Root Cause Analysis FAQs

by Kevin McManus, Chief Excellence Officer and Systems Guy, Great Systems

How Do You Find Root Causes?

I believe that in order to improve ANY process, you have to find and minimize the root causes of process waste. Most organizations would say that they know this, and they could easily show you how they invest lots of time and money over time in attempt to do this. What they might struggle to do however is show you how effective their current approach to performing root cause analysis is.

LEARN MORE: Buy my new ‘How to Lead Great Investigations’ book on!

The following questions represent those that I have been asked to comment on in recent months.

When should a formalized “root cause analysis” be conducted on an equipment failure event?

Before we can effectively answer this question, we need to determine what is meant by the term ‘formalized.’  Most people consider root cause analysis to be formal in nature if some tool, or set of tools, is used to help guide people towards the root causes of a problem (as opposed to simply standing around and relying on opinion).  My personal definition goes a little further however.  To me, an RCA process is not formal unless facts are used to validate the root causes that are selected, and ideally, to also help guide the problem solvers towards a comprehensive set of possible root causes to begin with.  Often, the list of possible root causes itself is much less than adequate because the belief systems, opinions, or knowledge base of the problem solver does not consider a sound list of human engineering, communication, procedure, training, work direction, or management system root cause possibilities.  If your list of possible root causes is too narrowly defined, you won’t even begin to consider certain problem roots, no matter if you are using a formal tool for analysis purposes or not.

Ideally, all equipment problems should be analyzed.  Unfortunately, few organizations, if any, have the resources for pursuing this ideal in the short term.  In turn, equipment problems must be attacked from two perspectives.  First, all major problems should be formally analyzed.  The organization must determine what ‘major’ means by considering acceptable downtime duration or cost thresholds.  Secondly, all downtime problems of a significant (again, management must define the significance threshold) nature should be captured in a database for subsequent Pareto analysis.  Formal root cause analysis is then used on the biggest bar of the Pareto chart, just as it was for the singular equipment problem.

As root cause analysis process formality and soundness of design increases, your problems should decrease over time.  Conversely, if you choose to rely on a primarily opinion based root cause tool such as fishbone diagrams or the five whys, you will compromise the results of your root cause analysis efforts, whether you used these tools in a formal manner or not.  In too many organizations, problems keep coming back because the problems were not analyzed using a sound RCA process, facts were not used to validate the root causes that were selected, and a less than adequate list of possible causes was considered in the first place.

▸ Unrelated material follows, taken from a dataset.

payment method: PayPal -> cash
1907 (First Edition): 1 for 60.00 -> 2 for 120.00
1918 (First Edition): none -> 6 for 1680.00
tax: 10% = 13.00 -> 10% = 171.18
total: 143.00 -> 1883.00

What is the main mistake people make when they attempt to find the root cause of a problem?

The most common mistake people make when they search for the root cause of a problem is assuming that the human errors or equipment failures they find are the actual problem’s root cause or causes. Think about it – what does the media say the main cause of airline accidents is? You probably guessed it – pilot error. Instead of looking for the systemic design or execution flaws that increased the likelihood of the error or equipment problem, we blame the person, or fix the equipment, and think that our problems are solved. Unfortunately, the problems often come back – again and again. In turn, the time we invested in our root cause analysis efforts is often wasted, in addition to the frustration that arises when the same old problems come back to haunt us.

From a TapRooT® root cause analysis perspective, pilot error is what we call a causal factor. Causal factors are the starting point for root cause analysis, not the end point. A small percentage of teams do search for the system problems that led to a human error or equipment failure, but most do not. In TapRooT® however, each casual factor is taken through the root cause tree of more than 100 possible root causes. Facts from the problem investigation effort, along with questions from the TapRooT® dictionary, are used to help find the actual systemic problems which are the true problem root causes.

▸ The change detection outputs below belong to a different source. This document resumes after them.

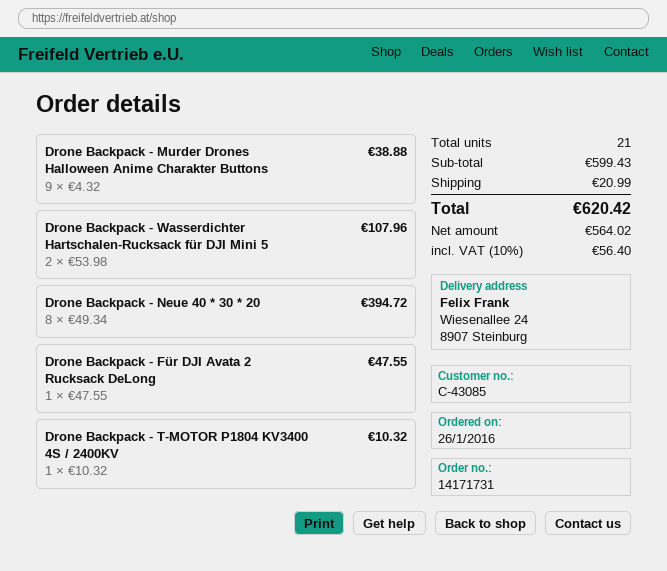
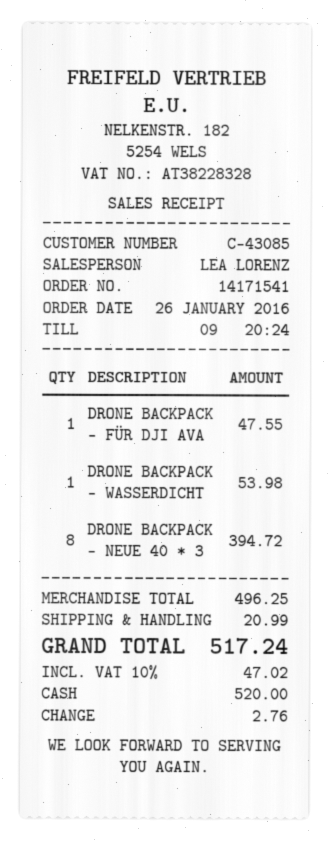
order number: 14171731 -> 14171541
Drone Backpack - Murder Drones Halloween Anime Charakter Buttons: 9 for 38.88 -> none
Drone Backpack - Wasserdichter Hartschalen-Rucksack für DJI Mini 5: 2 for 107.96 -> 1 for 53.98
Drone Backpack - T-MOTOR P1804 KV3400 4S / 2400KV: 1 for 10.32 -> none
subtotal: 599.43 -> 496.25
tax: 10% = 56.40 -> 10% = 47.02
total: 620.42 -> 517.24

How many people are normally involved in a root cause analysis investigation?

The number of people involved in an investigation depends primarily on two factors – the magnitude of the problem being investigated and the investigation quality level desired.  Most of the time required to complete an investigation is used in the collection of information and other data (usually at least 75%).

The person, or persons, who were injured, made an error, or discovered an equipment problem is normally questioned first, along with any witnesses.  Subject matter experts (SMEs) are then questioned.  I have found that the number of subject matter experts you choose to involve is what affects the total number of people involved AND the quality of the investigation itself the most.

High levels of investigator skill (the ability to ask a lot of great questions while also keeping a very open mind for example) can reduce the number of SMEs involved to some degree, but the same rule of thumb still applies – more human input, better results.  Additionally, the amount of non-interview data that needs to be collected will also affect the number of people involved.

The final factor that should be considered in determining how many people to involve is the time allowed to complete the investigation.  If an analysis and a report need to be completed quickly, you will need to throw more resources at the investigation.  If you have the luxury of taking six months to analyze a relatively minor problem, one skilled person could possibly handle it.

What roles do people take during a root cause analysis investigation?

The roles that are played during an investigation are closely linked to the (1) types of information that need to be collected (interviews, document collection and review, site visit and analysis, and video review) and (2) the steps of the investigation process itself.  One person, of course, would serve as the lead of the investigation effort.  Others might serve as interviewers and data collectors.  Some people will be expected to do little more than answer questions or provide documentation.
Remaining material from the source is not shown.